Division of Civil, Mechanical and Manufacturing Innovation
Mechanics of Materials
See program guidelines for contact information.
Apply to PD 13-1630 as follows:
For full proposals submitted via FastLane:
standard Grant Proposal Guidelines apply.
For full proposals submitted via Grants.gov:
NSF Grants.gov Application Guide; A Guide for the Preparation and Submission of NSF Applications via Grants.gov Guidelines apply
(Note: The NSF Grants.gov Application Guide is available on the Grants.gov website and on the NSF website at:
Important Notice to Proposers
A revised version of the NSF Proposal & Award Policies & Procedures Guide (PAPPG), NSF 13-1, was issued on October 4, 2012 and is effective for proposals submitted, or due, on or after January 14, 2013. Please be advised that, depending on the specified due date, the guidelines contained in NSF 13-1 may apply to proposals submitted in response to this funding opportunity.
Please be aware that significant changes have been made to the PAPPG to implement revised merit review criteria based on the National Science Board (NSB) report, National Science Foundation's Merit Review Criteria: Review and Revisions. While the two merit review criteria remain unchanged (Intellectual Merit and Broader Impacts), guidance has been provided to clarify and improve the function of the criteria. Changes will affect the project summary and project description sections of proposals. Annual and final reports also will be affected.
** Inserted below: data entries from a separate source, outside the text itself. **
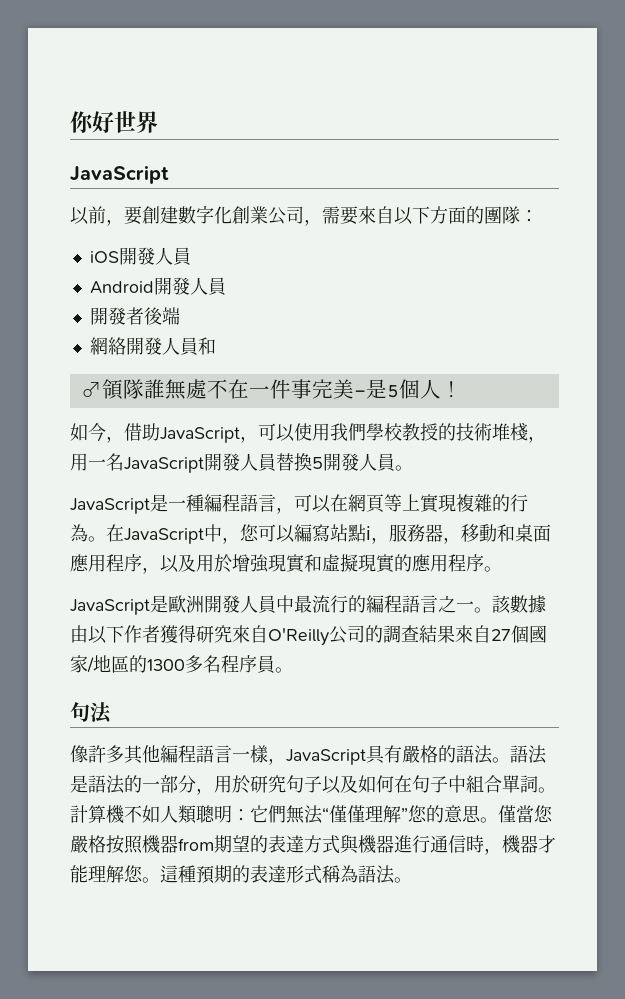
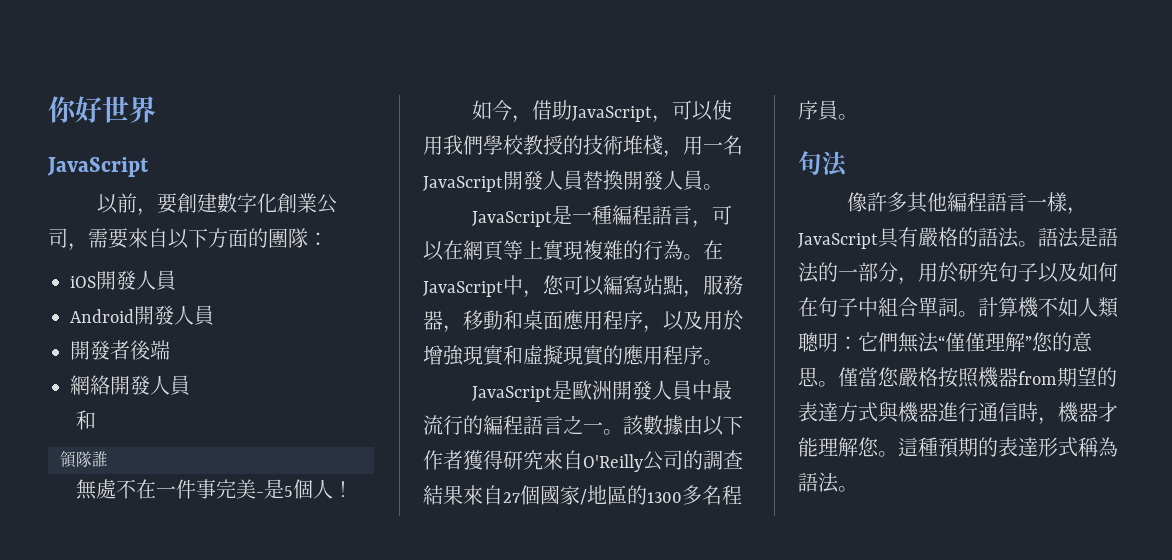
- 網絡開發人員和
+ 網絡開發人員
+ 和
- ♂領隊誰無處不在一件事完美-是5個人！
+ 領隊誰
+ 無處不在一件事完美-是5個人！
- 如今，借助JavaScript，可以使用我們學校教授的技術堆棧，用一名JavaScript開發人員替換5開發人員。
+ 如今，借助JavaScript，可以使用我們學校教授的技術堆棧，用一名JavaScript開發人員替換開發人員。
- 在JavaScript中，您可以編寫站點ℹ，服務器，移動和桌面應用程序，以及用於增強現實和虛擬現實的應用程序。
+ 在JavaScript中，您可以編寫站點，服務器，移動和桌面應用程序，以及用於增強現實和虛擬現實的應用程序。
A by-chapter summary of this and other significant changes is provided at the beginning of both the Grant Proposal Guide and the Award & Administration Guide.
Full Proposal Window: September 1, 2013
October 1, 2013
September 1 - October 1, Annually Thereafter
Full Proposal Window: January 15, 2014
February 15, 2014
January 15 - February 15, Annually Thereafter
Due dates repeat annually. Please reference the CMMI main page for further specifics concerning unsolicited proposal submission windows.
The MoM program supports fundamental research in interdisciplinary solid mechanics. Emphasis is placed on fundamental understanding that i) advances theory, experimental, and/or computational methods in MoM, and/or ii) uses contemporary MoM methods to address modern challenges in material and device mechanics and physics.
Proposed research can focus on existing or emerging material systems across time and length scales; especially of interest are contemporary materials including complex solids, phononic/elastic metamaterials, soft materials, and active materials. Research is welcome in emerging areas of multiscale methods, nanomechanics, manufacturing mechanics, and areas that incorporate fundamental understanding of physics and chemistry into the continuum-level understanding of solids.
Intellectual merit typically includes advances in deformation, fracture, fatigue, constitutive modeling, multiphysics, nonlinear mechanics, computational methods, or experimental techniques.
Broader impacts are welcome that may include, but are not limited to i) advancing the relevant application of solid mechanics to important problems in new technological domains, ii) increasing awareness of the importance and role of solid mechanics in other scientific communities as well as society in general, iii) impacting graduate education in solid mechanics across the US, iv) impacting engineering practice, v) strengthening undergraduate and K-12 education in and exposure to solid mechanics, and vii) engaging and encouraging the participation of groups traditionally underrepresented in STEM fields. Proposers should strive to make deep and lasting impacts via their proposed activities.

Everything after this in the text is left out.